Hätte ich in diesem Augenblick nur meiner Intuition vertraut. Denn die sagte mir, dass gerade in Priorisierungstechniken die Lösung sehr wahrscheinlich nicht zu finden sein würde. Doch ich googelte tatsächlich noch im Web herum, was meine Berater-Kollegen zu diesen Stichworten Kluges schreiben.

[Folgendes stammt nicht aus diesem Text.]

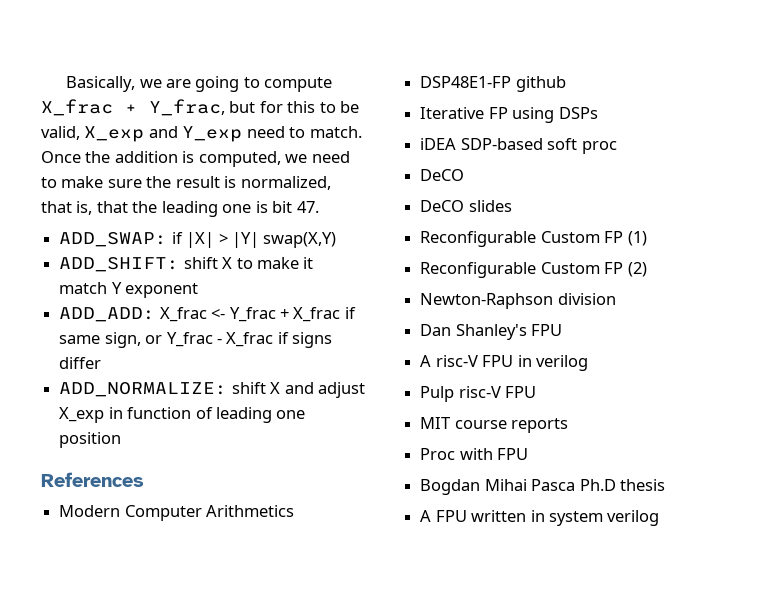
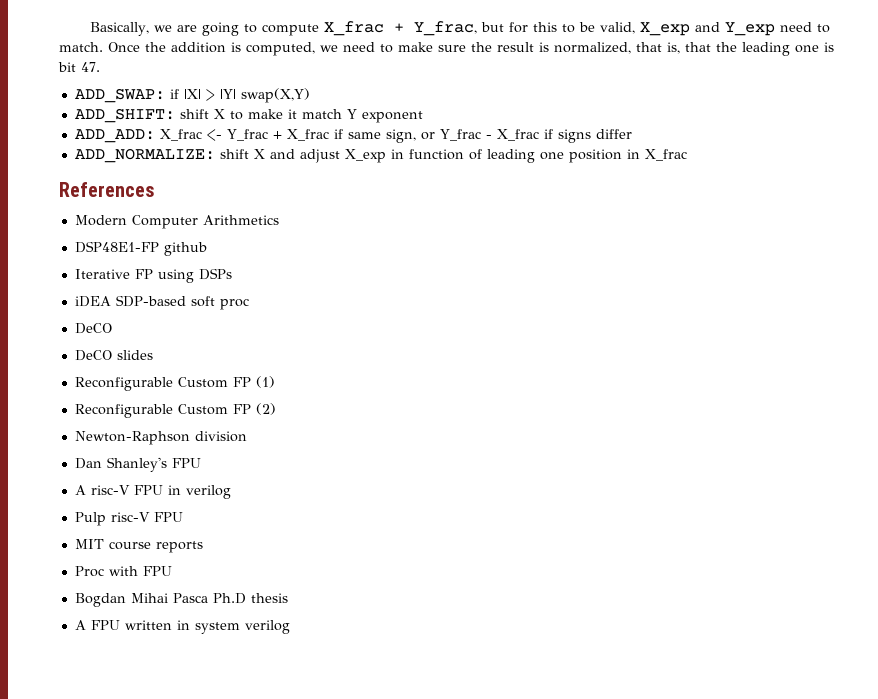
(122, 440) none -> [626,149,687,161] in X_frac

In der Sitzung kam es dann jedoch ganz anders.

Zuerst erkannte die Führungskraft, wie sehr sie sich selbst ständig unter Druck setzte, indem sie meinte, immer alles sofort und dann natürlich auch noch abschließend beantworten zu müssen. Ein inneres „Beeil Dich!“ hetzte den Mann, und ein „Mach’s mir recht!“. Als wir eine halbe Stunde später mit Hilfe der Klopfakkupunktur diese inneren Stressauslöser beseitigt hatten, hatte ich einen völlig entspannten und zu- versichtlichen Menschen mir gegenübersitzen. Und gerade weil er so entspannt war, war er dann auch in der Lage, binnen 20 Minuten einen tragfähigen Handlungsplan zu entwickeln.

Wie gut, dass wir nicht an dem Prioritätenproblem herumgedoktert hatten, wie es die Führungskraft erwartet hatte. Sie hätte danach sicherlich viel mehr Techniken gekannt. Aber garantiert nichts anderes getan. Denn die inneren Hetzprogramme hätten genau das zu verhindern gewusst.